Tranströmer escribe cada página
como si fuera la última, dejando en cada poema un epitafio o un
dudoso legado, y haciendo que esas líneas sean insoportables sin
descanso. El poeta sueco no admite la lectura confortable, no espera
a sus lectores, no hace pactos.
La
poesía de Tomas Tranströmer se asemeja a un río: la sensación es
la de un caudal fijo, la de alguien que desde el primer libro guarda
una asombrosa fidelidad a un proyecto que sigue intacto en el último,
la coherencia navegable con que se pasa de una página a otra, algo
que quizá no sea más que el fruto de un carácter, el resultado de
una bandada de obsesiones.
El
talento del sueco hace que confluyan dos realidades en una misma
imagen con una seguridad alucinada, como ese patio de colegio que se
ensancha en el cementerio, esos árboles que caminan con paso lento
por el frío, ese mundo que hormiguea en el abrigo, que entra y sale
con millones de patas atareadas, la vida como algo que se sedimenta
en los tubos de ventilación, el resplandor de los coches en la
ciudad nocturna igual que platillos volantes o esa piedra que hace
brillar la oscuridad, porque esa piedra debe ser la palabra escrita,
aquello que no estaba o se fue, aquello que no podíamos decir, y que
solo en el poema encontró su oxígeno.
Tranströmer nos entregó una voz que sabe
renovar los símbolos de la naturaleza y que tuvo la inteligencia de
adoptar la ciudad como un paisaje inexcusable, con su aceleración
desolada y su irrealidad cotidiana.
Quizá
solo el poemario Bálticos
(1974) -el más unitario pero también el menos afortunado de los
suyos-, incumple ese río del que hablaba antes.
No
es posible entrar en la poesía de Tomas Tranströmer sin aceptar las
reglas de su juego: el sello, esa alfombra voladora; la casa donde se
sienten los pasos como humo por el techo; larvas de mosquistos que
dibujan interrogaciones en los charcos fríos; la anestesia de la
primavera; el sanatorio que está repleto de clavos que atraviesan la
sociedad o la manecilla reptil que envenena los minutos. Así sucede
“porque todo cuanto acontece en la superficie se vuelve hacia
dentro”.
Un
ejemplo de su habilidad, a la vez reflexiva y visual, es el poema
“Fórmulas de invierno”, dividido en cinco breve secciones. En la
última puede leerse (la traducción es de Roberto Mascaró):
Resplandece como una nave en el bosque de abetos,
allí donde el camino es un profundo, estrecho canal muerto.

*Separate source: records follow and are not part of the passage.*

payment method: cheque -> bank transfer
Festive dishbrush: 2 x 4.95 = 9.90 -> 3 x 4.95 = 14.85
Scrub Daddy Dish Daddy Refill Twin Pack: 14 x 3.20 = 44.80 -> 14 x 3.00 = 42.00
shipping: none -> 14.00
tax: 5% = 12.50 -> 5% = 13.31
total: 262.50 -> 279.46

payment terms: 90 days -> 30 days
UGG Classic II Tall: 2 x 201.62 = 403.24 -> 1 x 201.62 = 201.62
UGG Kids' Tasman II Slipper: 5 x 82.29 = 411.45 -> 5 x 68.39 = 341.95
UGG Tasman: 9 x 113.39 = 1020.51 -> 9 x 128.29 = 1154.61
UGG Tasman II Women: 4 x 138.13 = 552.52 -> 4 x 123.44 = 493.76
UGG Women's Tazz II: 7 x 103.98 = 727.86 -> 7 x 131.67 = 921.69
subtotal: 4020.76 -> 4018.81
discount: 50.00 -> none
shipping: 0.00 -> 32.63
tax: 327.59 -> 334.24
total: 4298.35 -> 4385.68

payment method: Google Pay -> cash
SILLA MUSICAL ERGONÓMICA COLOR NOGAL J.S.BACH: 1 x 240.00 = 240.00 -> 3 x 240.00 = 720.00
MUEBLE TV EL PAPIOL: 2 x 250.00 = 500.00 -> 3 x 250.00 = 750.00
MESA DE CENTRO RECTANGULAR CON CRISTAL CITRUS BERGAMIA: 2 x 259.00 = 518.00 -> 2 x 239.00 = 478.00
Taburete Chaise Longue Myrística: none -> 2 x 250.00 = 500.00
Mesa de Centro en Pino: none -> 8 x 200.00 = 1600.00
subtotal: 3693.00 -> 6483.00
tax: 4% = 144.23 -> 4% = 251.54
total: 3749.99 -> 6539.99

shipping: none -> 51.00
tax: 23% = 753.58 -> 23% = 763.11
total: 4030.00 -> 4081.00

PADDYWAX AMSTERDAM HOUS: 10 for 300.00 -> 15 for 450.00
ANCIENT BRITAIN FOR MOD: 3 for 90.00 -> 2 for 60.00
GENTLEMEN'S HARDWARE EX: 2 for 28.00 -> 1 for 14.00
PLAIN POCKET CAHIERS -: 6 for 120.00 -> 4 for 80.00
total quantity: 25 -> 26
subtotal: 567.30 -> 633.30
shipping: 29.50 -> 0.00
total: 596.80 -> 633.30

Pocos pasajeros: unos viejos y otros muy jóvenes.
Si se detuviese y apagase las luces
el mundo sería exterminado.
Uno
de los motivos recurrentes de esta poesía es la distancia entre el
poeta y la realidad. Algo nos une y nos separa del mundo, como si la
niebla hubiera invadido la ciudad, y entre el que observa y las
calles y los paseantes existiera una frontera invisible pero real,
una distancia insalvable.
Acaso
Tranströmer escribió para entregarle a sus lectores lo mismo que
quería para sí: un refugio antes de la mudanza definitiva, una
conciencia del dolor y del placer, y dentro de esa conciencia los
minúsculos detalles que la luz concede: los ciclos infinitos, los
pasillos de la mirada, la erizada piel del mundo.